## ACTION ITEM
Could the listing below be returned exactly, with its pictures left out?

------------

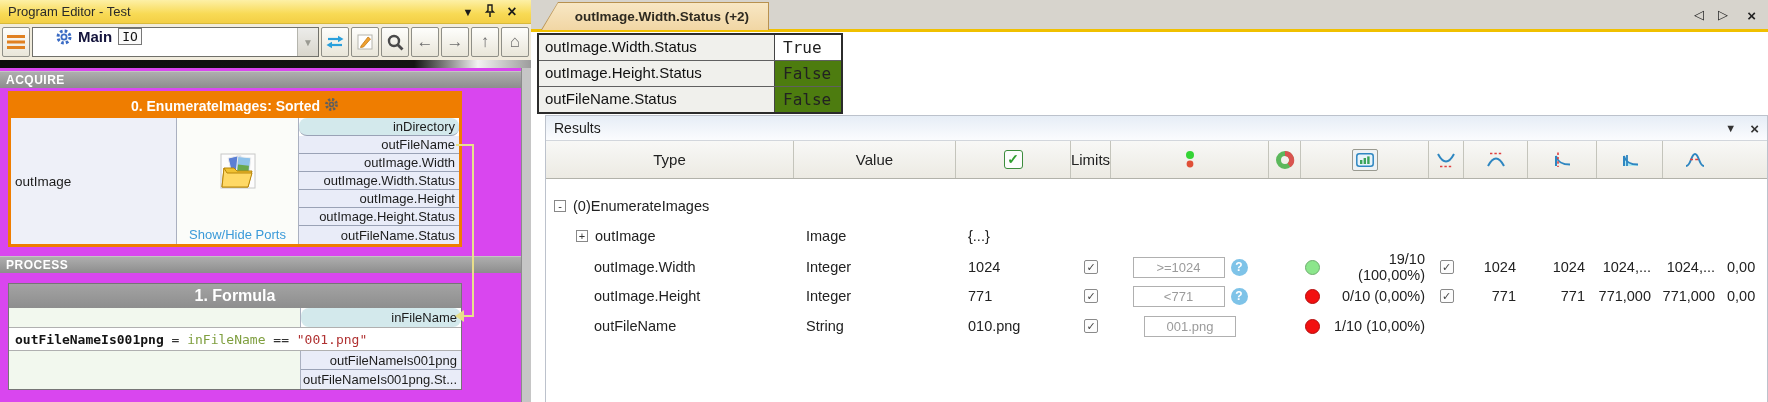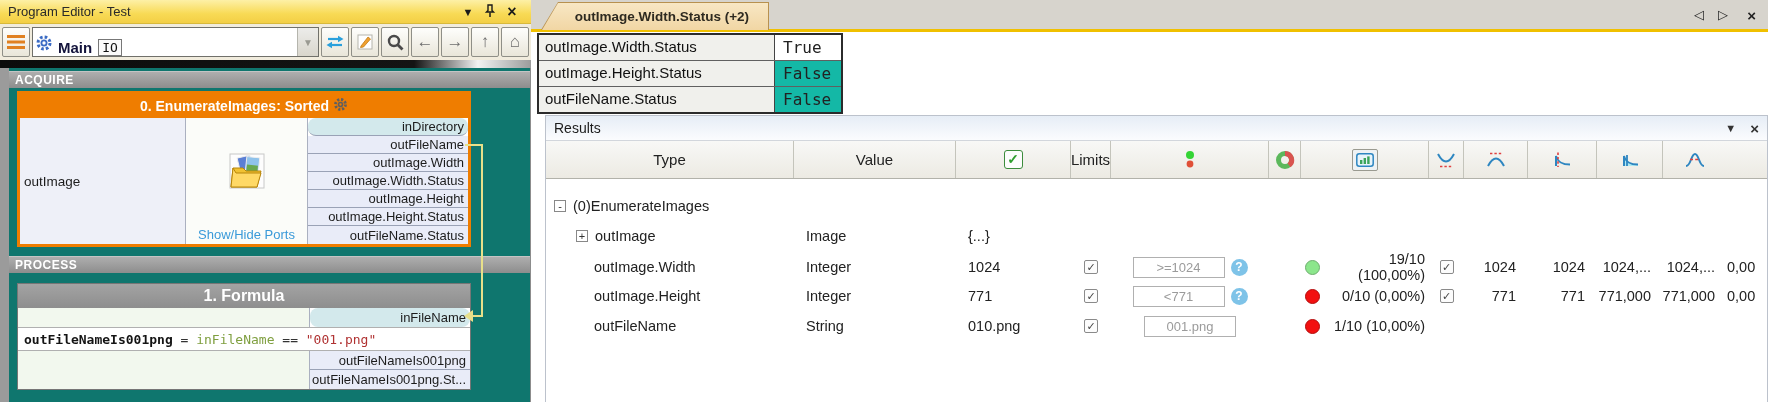--- a/index.html
+++ b/index.html
@@ -18,7 +18,7 @@
   .tbtn { width:28px; height:30px; border:1px solid #8f8f87; border-radius:2px;
     background:linear-gradient(#fefefc,#e9e6d9); display:flex; align-items:center; justify-content:center;
     font-size:17px; color:#6e6e6e; font-weight:bold; }
-  .combo { flex:1; height:30px; background:#fff; border:1px solid #70706a; display:flex; align-items:flex-end; padding-left:2px; }
+  .combo { flex:1; height:30px; background:#fff; border:1px solid #70706a; display:flex; align-items:flex-start; padding-left:22px; }
   .combo-label { font-size:15px; font-weight:bold; color:#14143c; margin:0 6px 0 5px; }
   .combo-tag { font-family:"DejaVu Sans Mono",monospace; font-size:13px; color:#111;
     border:1px solid #777; padding:0 3px; background:#fafafa; }

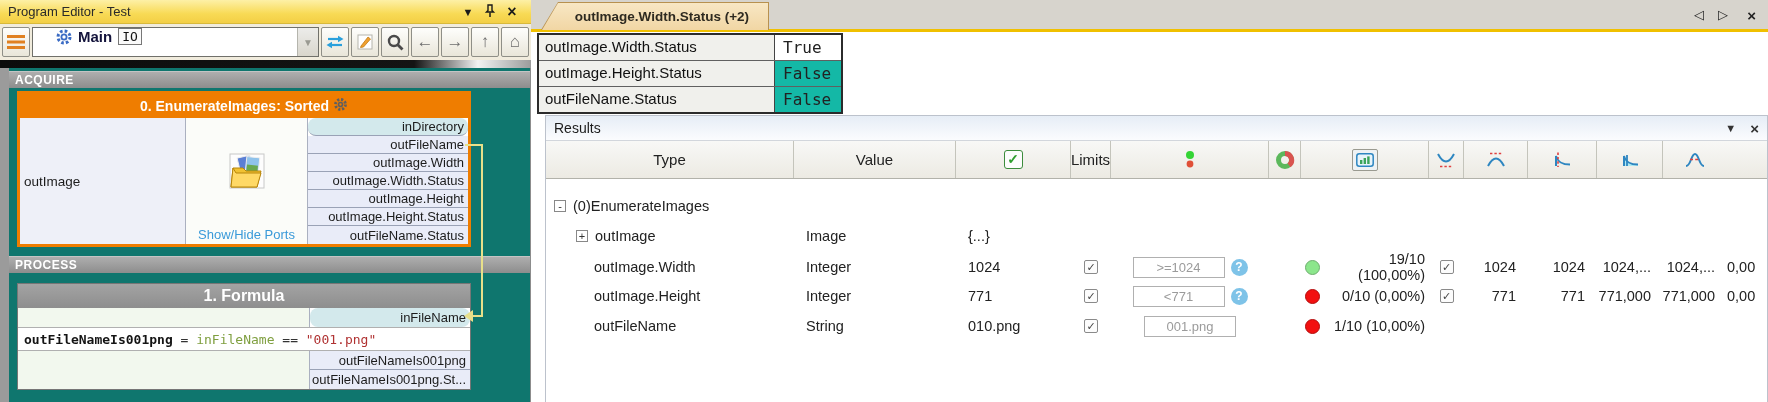--- a/index.html
+++ b/index.html
@@ -26,7 +26,7 @@
     border-left:1px solid #b5b5ad; display:flex; align-items:center; justify-content:center; font-size:10px; color:#9a9a92; }
   .grad-bar { position:absolute; left:0; top:60px; width:531px; height:8px;
     background:linear-gradient(90deg,#0c0c0c 0%,#141414 78%,#f2f2f2 90%,#9c9c9c 100%); }
-  .pe-canvas { position:absolute; left:9px; top:68px; width:545px; height:334px; background:#0f766e; }
+  .pe-canvas { position:absolute; left:0; top:68px; width:545px; height:334px; background:#d946ef; }
   .right-strip { position:absolute; left:521px; top:0; width:10px; height:334px; background:#c6c6c6; border-left:1px solid #8c8c8c; }
 
   .section-bar { position:absolute; left:0; width:521px; height:17px;

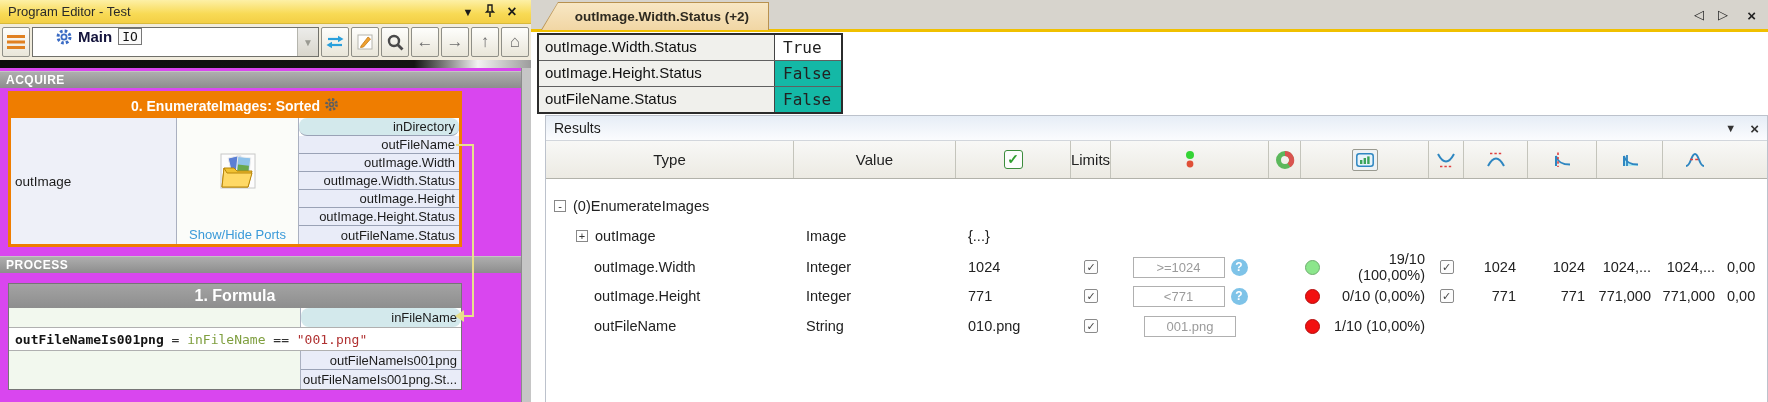--- a/index.html
+++ b/index.html
@@ -84,7 +84,7 @@
   .prev-row:last-child { border-bottom:none; }
   .prev-name { width:236px; background:#f0f0ec; font-size:15px; color:#111; padding:3px 0 3px 6px; border-right:1px solid #444; }
   .prev-val { width:66px; font-family:"DejaVu Sans Mono",monospace; font-size:16px; color:#222; padding:3px 0 3px 8px; background:#fff; }
-  .prev-val.alt { background:#14b8a6; }
+  .prev-val.alt { background:#4d7c0f; }
 
   
   .results { position:absolute; left:14px; top:83px; right:0; bottom:0; border:1px solid #bcc2cc; border-bottom:none; }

------------

## ANSWER FOR THE TASK
--- a/index.html
+++ b/index.html
@@ -18,7 +18,7 @@
   .tbtn { width:28px; height:30px; border:1px solid #8f8f87; border-radius:2px;
     background:linear-gradient(#fefefc,#e9e6d9); display:flex; align-items:center; justify-content:center;
     font-size:17px; color:#6e6e6e; font-weight:bold; }
-  .combo { flex:1; height:30px; background:#fff; border:1px solid #70706a; display:flex; align-items:flex-end; padding-left:2px; }
+  .combo { flex:1; height:30px; background:#fff; border:1px solid #70706a; display:flex; align-items:flex-start; padding-left:22px; }
   .combo-label { font-size:15px; font-weight:bold; color:#14143c; margin:0 6px 0 5px; }
   .combo-tag { font-family:"DejaVu Sans Mono",monospace; font-size:13px; color:#111;
     border:1px solid #777; padding:0 3px; background:#fafafa; }

--- a/index.html
+++ b/index.html
@@ -26,7 +26,7 @@
     border-left:1px solid #b5b5ad; display:flex; align-items:center; justify-content:center; font-size:10px; color:#9a9a92; }
   .grad-bar { position:absolute; left:0; top:60px; width:531px; height:8px;
     background:linear-gradient(90deg,#0c0c0c 0%,#141414 78%,#f2f2f2 90%,#9c9c9c 100%); }
-  .pe-canvas { position:absolute; left:9px; top:68px; width:545px; height:334px; background:#0f766e; }
+  .pe-canvas { position:absolute; left:0; top:68px; width:545px; height:334px; background:#d946ef; }
   .right-strip { position:absolute; left:521px; top:0; width:10px; height:334px; background:#c6c6c6; border-left:1px solid #8c8c8c; }
 
   .section-bar { position:absolute; left:0; width:521px; height:17px;

--- a/index.html
+++ b/index.html
@@ -84,7 +84,7 @@
   .prev-row:last-child { border-bottom:none; }
   .prev-name { width:236px; background:#f0f0ec; font-size:15px; color:#111; padding:3px 0 3px 6px; border-right:1px solid #444; }
   .prev-val { width:66px; font-family:"DejaVu Sans Mono",monospace; font-size:16px; color:#222; padding:3px 0 3px 8px; background:#fff; }
-  .prev-val.alt { background:#14b8a6; }
+  .prev-val.alt { background:#4d7c0f; }
 
   
   .results { position:absolute; left:14px; top:83px; right:0; bottom:0; border:1px solid #bcc2cc; border-bottom:none; }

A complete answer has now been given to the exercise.